Весна шла с неба. Солнце сбросило с себя ледяную кору и зажгло на своих гранях пламенные костры. Земля раскинулась во весь свой рост, подставила грудь солнцу и недвижимо ожидала часа своего, как под саваном заживо погребенный. Восстань, земля, проснись! Все жарче, все горячее костры; вот уж истлел кой-где белый саван, и солнце, как золотым плугом, не спеша, но упорно, роет лучами снег. Еще немного — и потекут ручьи, еще-еще немного — пройдут реки, примчатся с крылатого юга птицы, последние клочья зимних косм схоронятся в глубокие овраги и там подохнут от солнцевых зорких глаз.
— Весна — вещь хорошая, — сказал Шапошников, закуривая от огонька трубку.

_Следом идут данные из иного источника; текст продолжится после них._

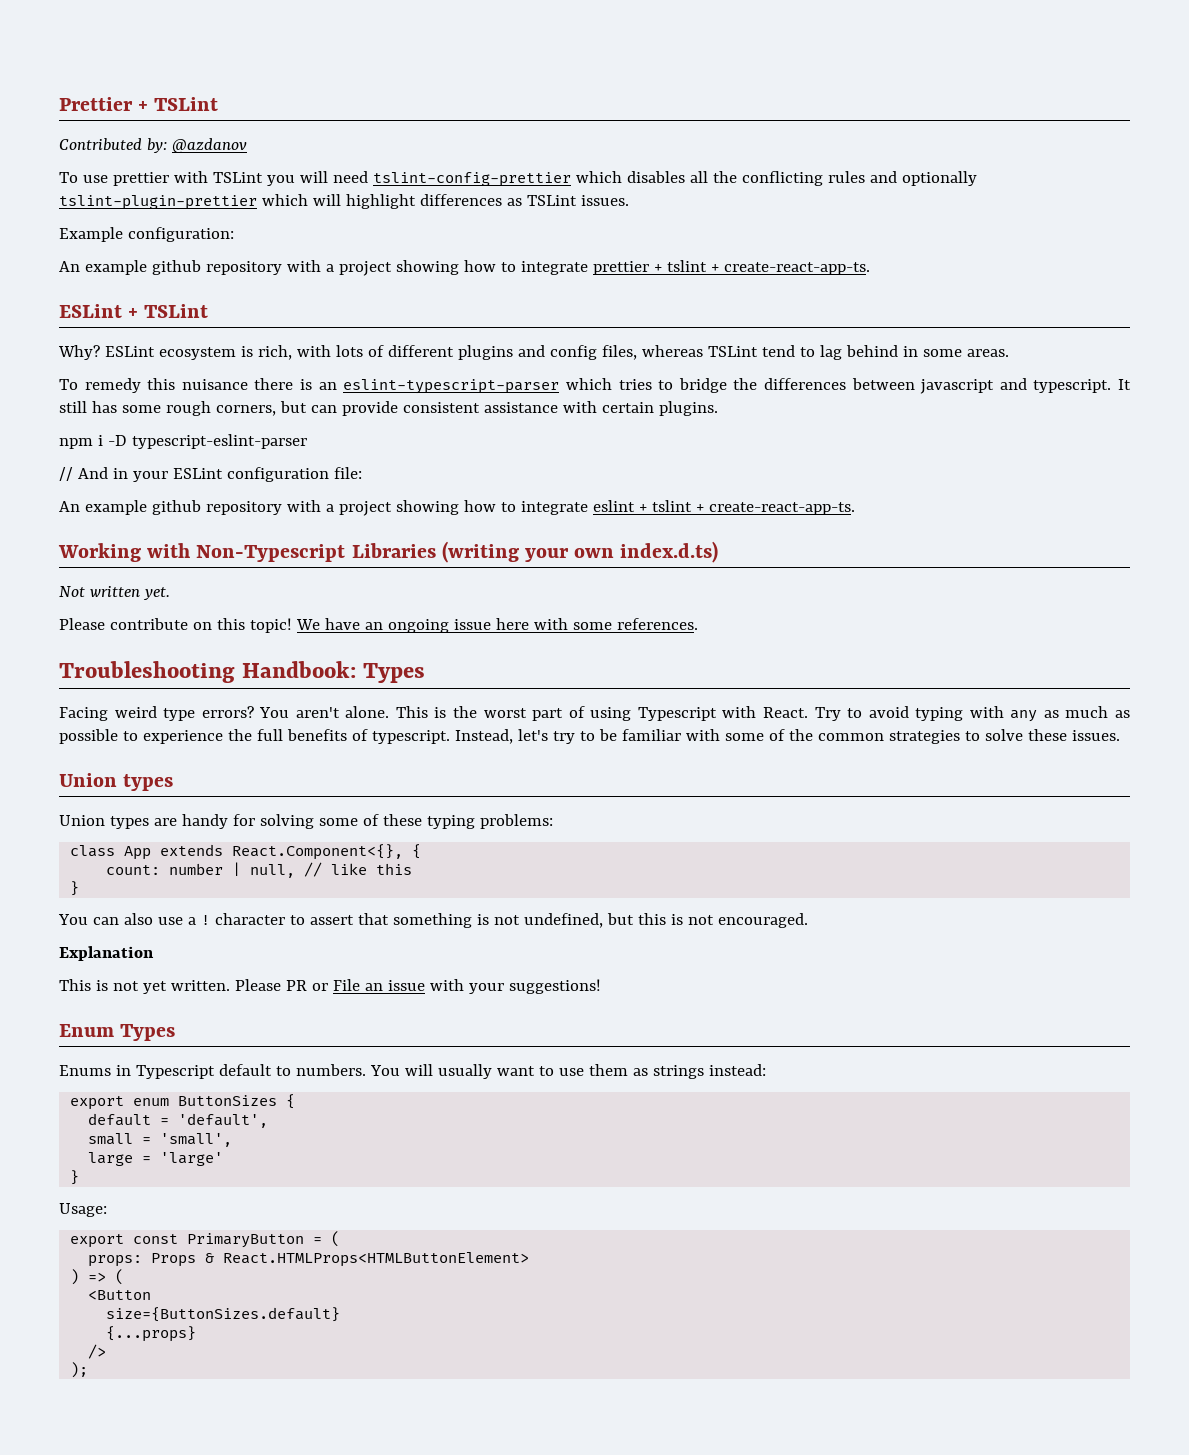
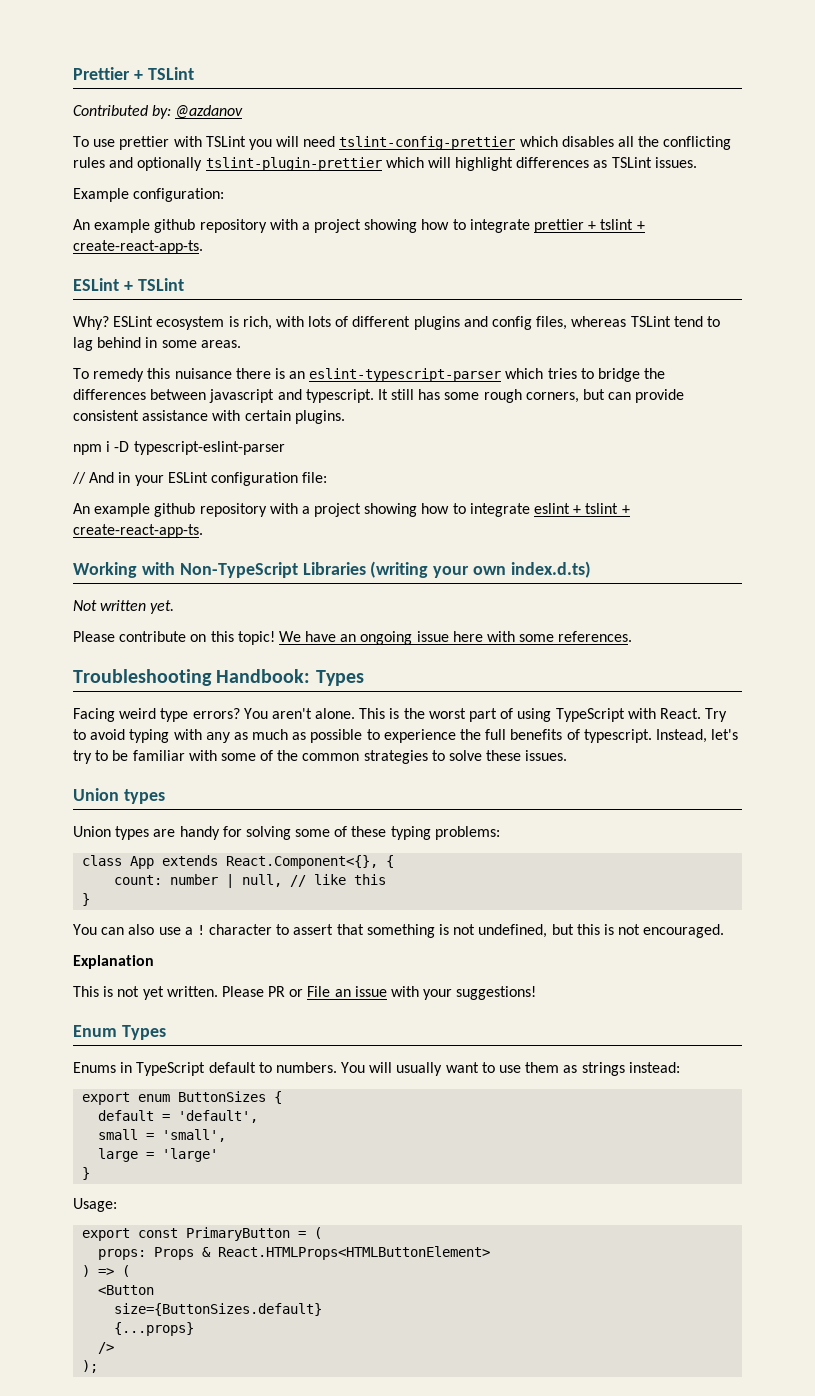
[196,544,346,562] Non-Typescript -> [179,562,298,578] Non-TypeScript
[637,707,717,721] Typescript -> [555,708,625,722] TypeScript
[135,1065,215,1079] Typescript -> [136,1062,206,1076] TypeScript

Весь простор заголубел. Нарядное село куталось в весенних испарениях, как в бане молодица, только крест над туманами сиял, а поверх туманов легко и весело летел во все концы праздничный трезвон.
— Ваша жизнь — как весна, — сказал Шапошников.
— Я совсем не знаю жизни… Я ничего не знаю, а надо начинать. Научите.
Прохор стоял, скрестив на груди руки и обратив к селу задумчивое, грустное лицо.
Шапошников раскуделил бороду и покрутил в воздухе рукой, как бы раскачиваясь к длинной речи.
— Жизнь, — начал он, — то есть весь комплекс видимой и невидимой природы, явлений, свойств…
— Вот вы всегда мудро очень, мне и не понять…
В комнату вошла Анфиса, поискала глазами кого надо сердцу, не нашла и в нерешительности остановилась у дверей. Разговор враз смолк. «Про меня», — подумала Анфиса.
Марья Кирилловна протянула от самовара мужу налитый стакан. Пристав с женой переглянулись, отец Ипат уткнулся носом в тарелку с ветчиной.
— С светлым праздником, — сказала в пустоту Анфиса и собиралась незаметно ускользнуть, но в это время, глотнув двенадцатую рюмку коньяку, быстро поднялся Петр Данилыч и, улыбаясь и потирая руки, на цыпочках благопристойно — к ней.